[WHAT TO PRODUCE] Look at each line of the listing. Copy those that hold the string "width".

━━━━

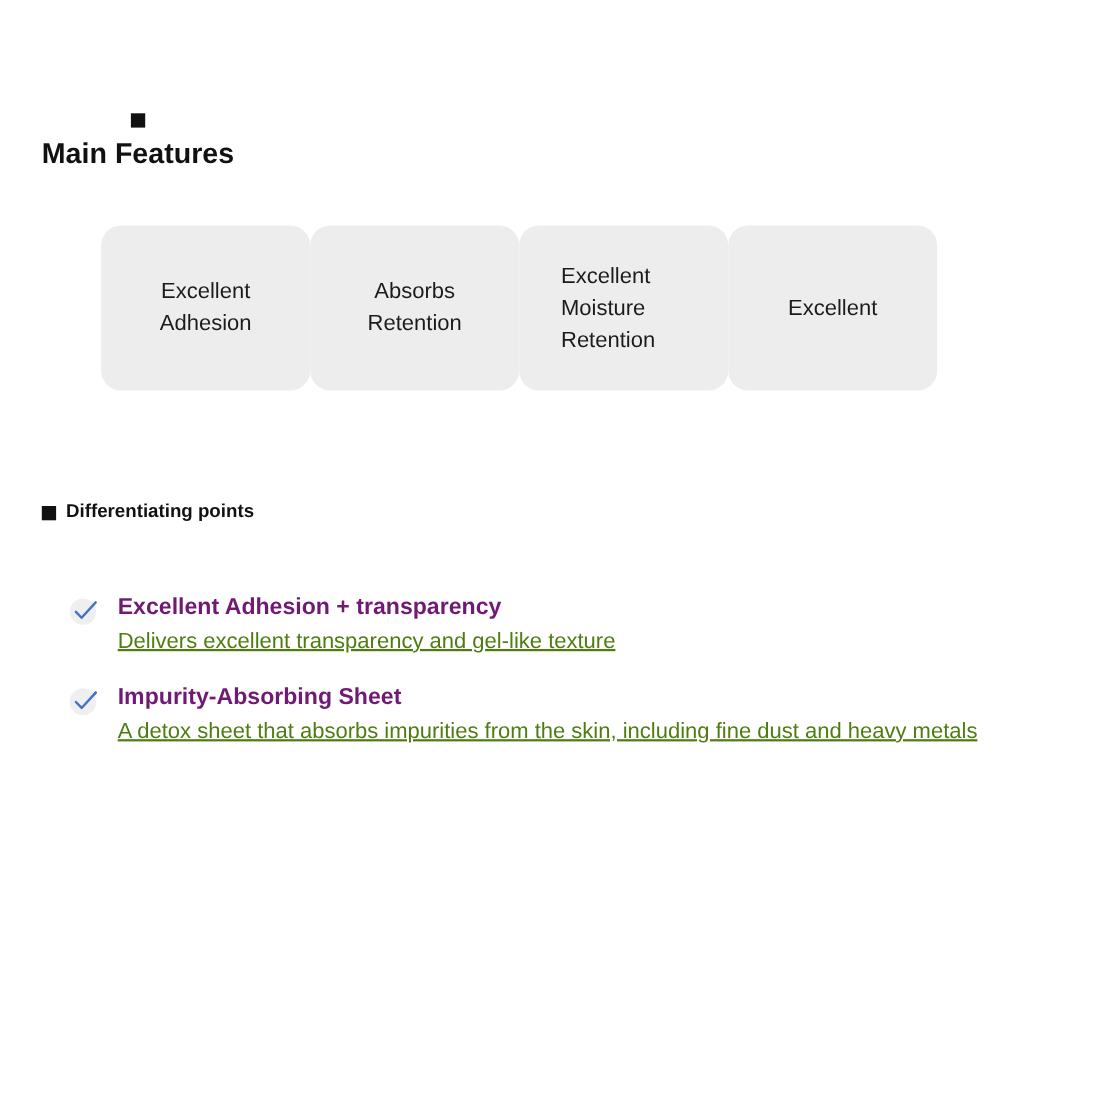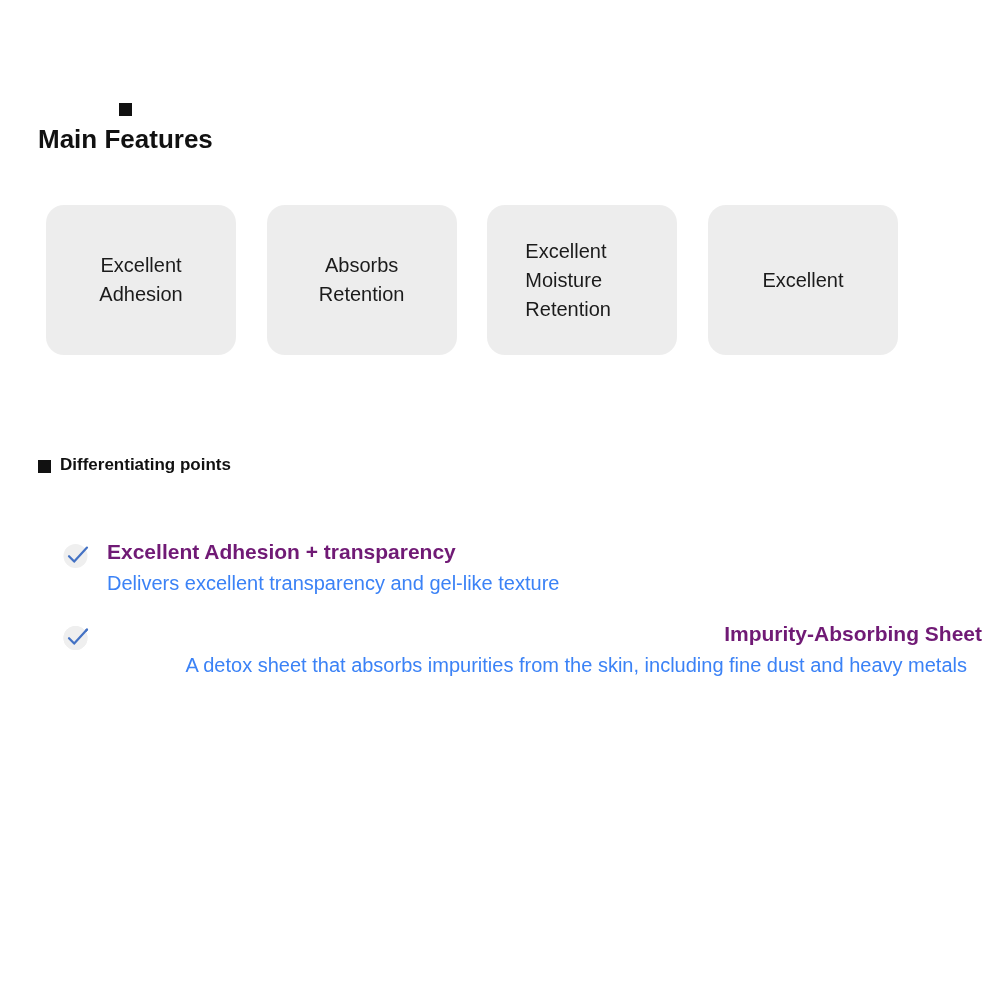--- a/index.html
+++ b/index.html
@@ -59,7 +59,7 @@
     width: 852px;
     height: 150px;
     display: flex;
-    justify-content: space-between;
+    justify-content: center;
   }
   .feature-card {
     width: 190px;

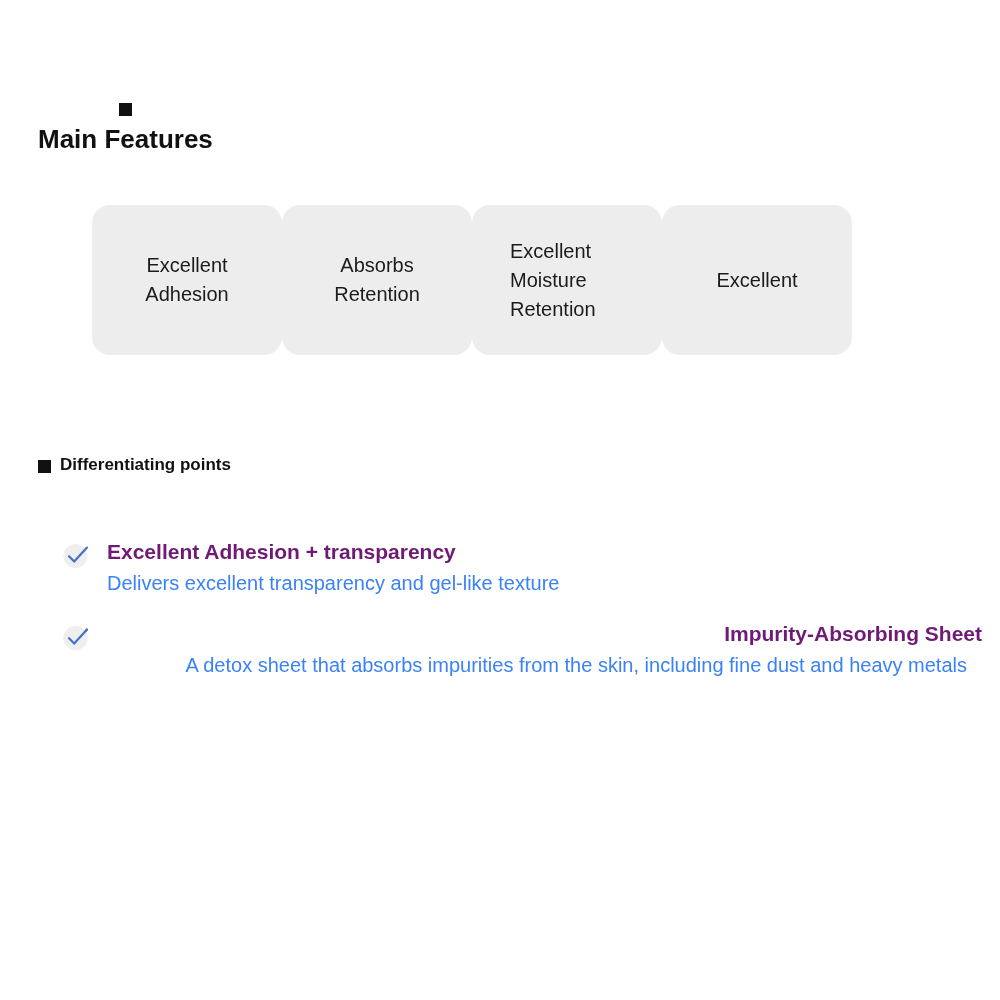--- a/index.html
+++ b/index.html
@@ -121,10 +121,11 @@
   }
   .diff-desc {
     font-size: 20px;
-    color: #3b82f6;
+    color: #4d7c0f;
     line-height: 30px;
     margin: 2px 0 0 0;
     max-width: 860px;
+    text-decoration: underline;
   }
 </style>
 </head>

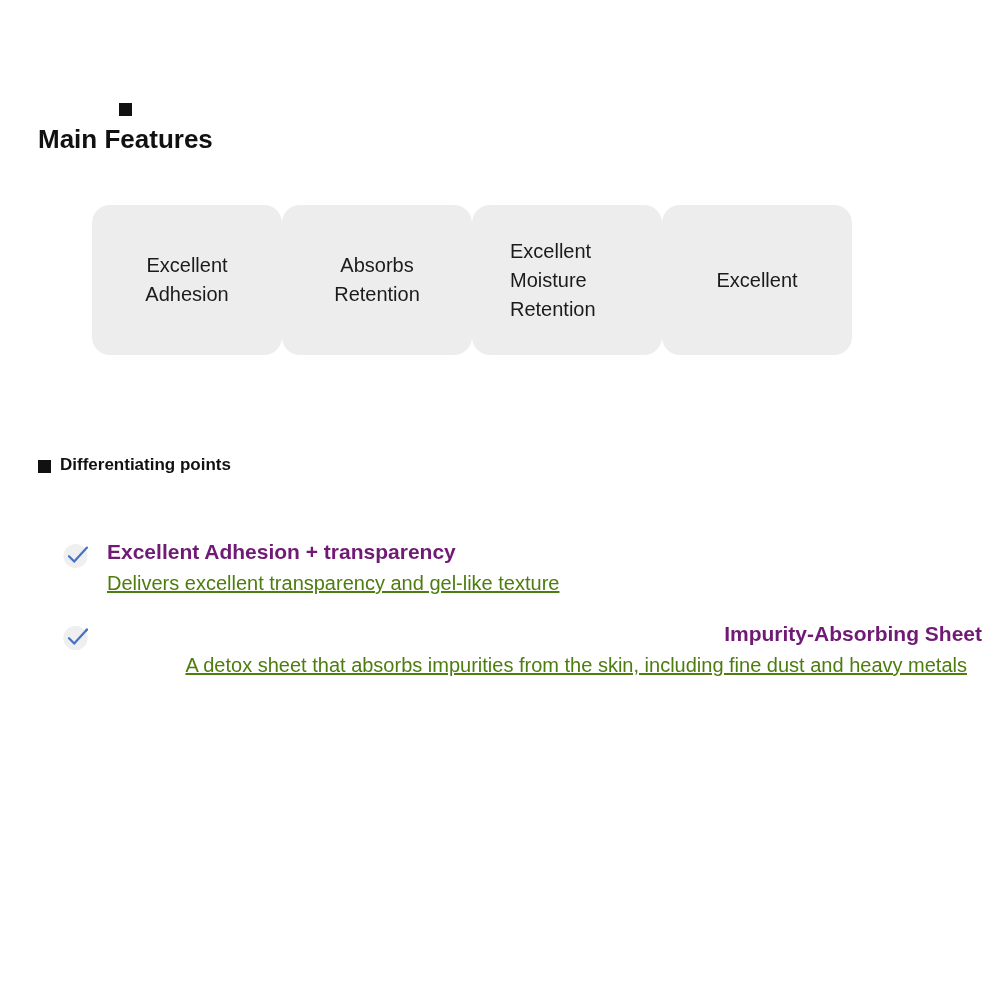--- a/index.html
+++ b/index.html
@@ -100,7 +100,6 @@
   }
   .diff-item:last-child {
     margin-bottom: 0;
-    text-align: right;
   }
   .check-icon {
     position: absolute;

━━━━

[YOUR RESPONSE]
     width: 852px;
     width: 190px;
     max-width: 860px;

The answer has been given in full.